From the Folk of the Air series , Vol. 1

Black is back with another dark tale of Faerie, this one set in Faerie and launching a new trilogy.

Jude—broken, rebuilt, fueled by anger and a sense of powerlessness—has never recovered from watching her adoptive Faerie father murder her parents. Human Jude (whose brown hair curls and whose skin color is never described) both hates and loves Madoc, whose murderous nature is true to his Faerie self and who in his way loves her. Brought up among the Gentry, Jude has never felt at ease, but after a decade, Faerie has become her home despite the constant peril. Black’s latest looks at nature and nurture and spins a tale of court intrigue, bloodshed, and a truly messed-up relationship that might be the saving of Jude and the titular prince, who, like Jude, has been shaped by the cruelties of others.
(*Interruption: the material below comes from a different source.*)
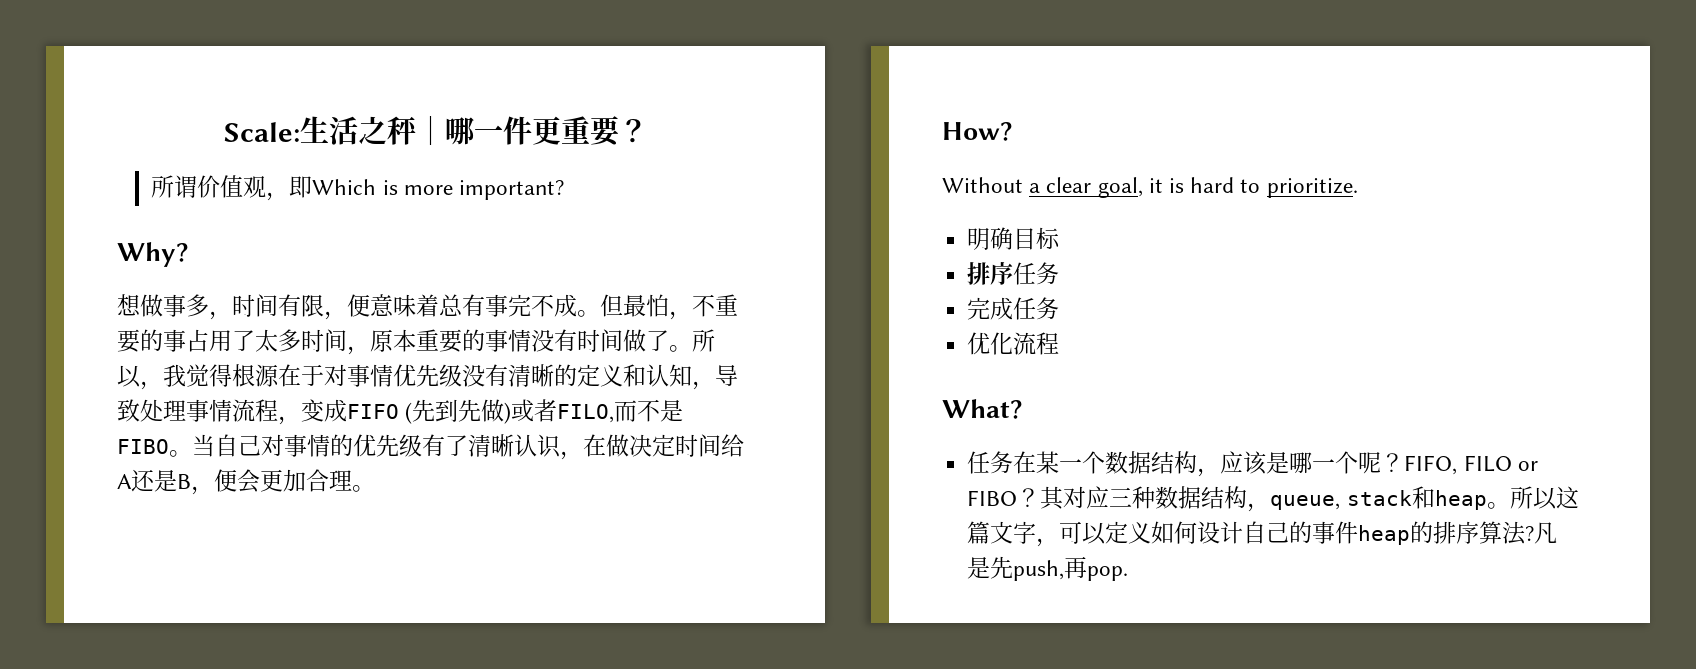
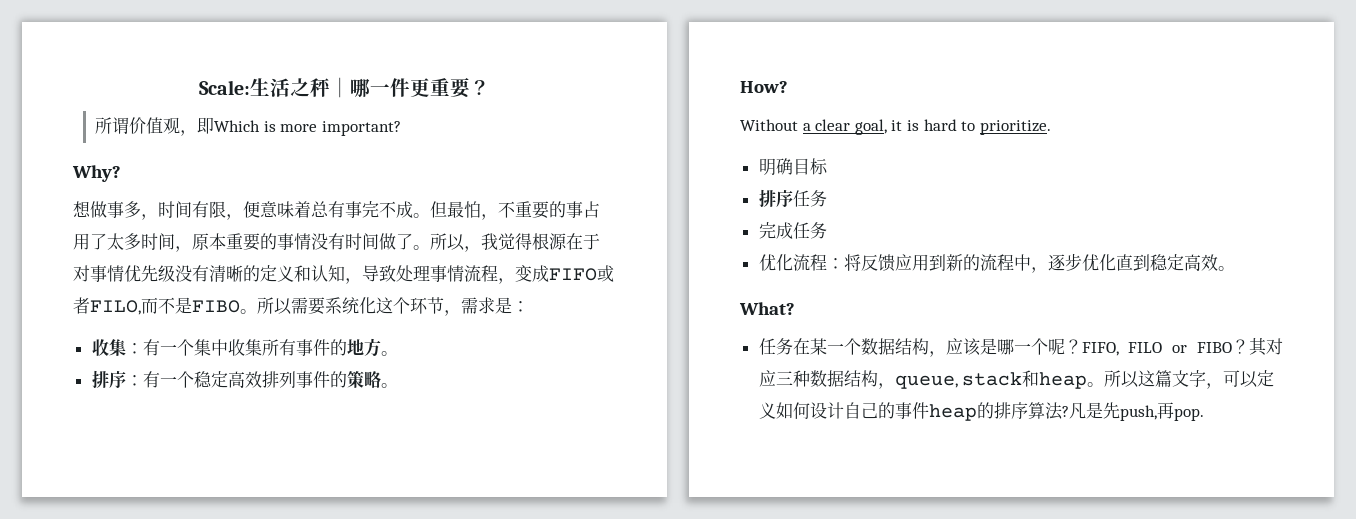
[405,399,512,424] (先到先做) -> (597, 274) none
[192,434,744,460] [117,469,352,495] 当自己对事情的优先级有了清晰认识，在做决定时间给A还是B，便会更加合理 -> [257,297,529,316] [91,338,398,357] [91,370,381,388] 所以需要系统化这个环节，需求是： // 收集：有一个集中收集所有事件的地方。 // 排序：有一个稳定高效排列事件的策略
(1060, 343) none -> [826,253,1235,273] ：将反馈应用到新的流程中，逐步优化直到稳定高效。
Fierce and observant Jude is utterly unaware of the currents that swirl around her. She fights, plots, even murders enemies, but she must also navigate her relationship with her complex family (human, Faerie, and mixed). This is a heady blend of Faerie lore, high fantasy, and high school drama, dripping with description that brings the dangerous but tempting world of Faerie to life.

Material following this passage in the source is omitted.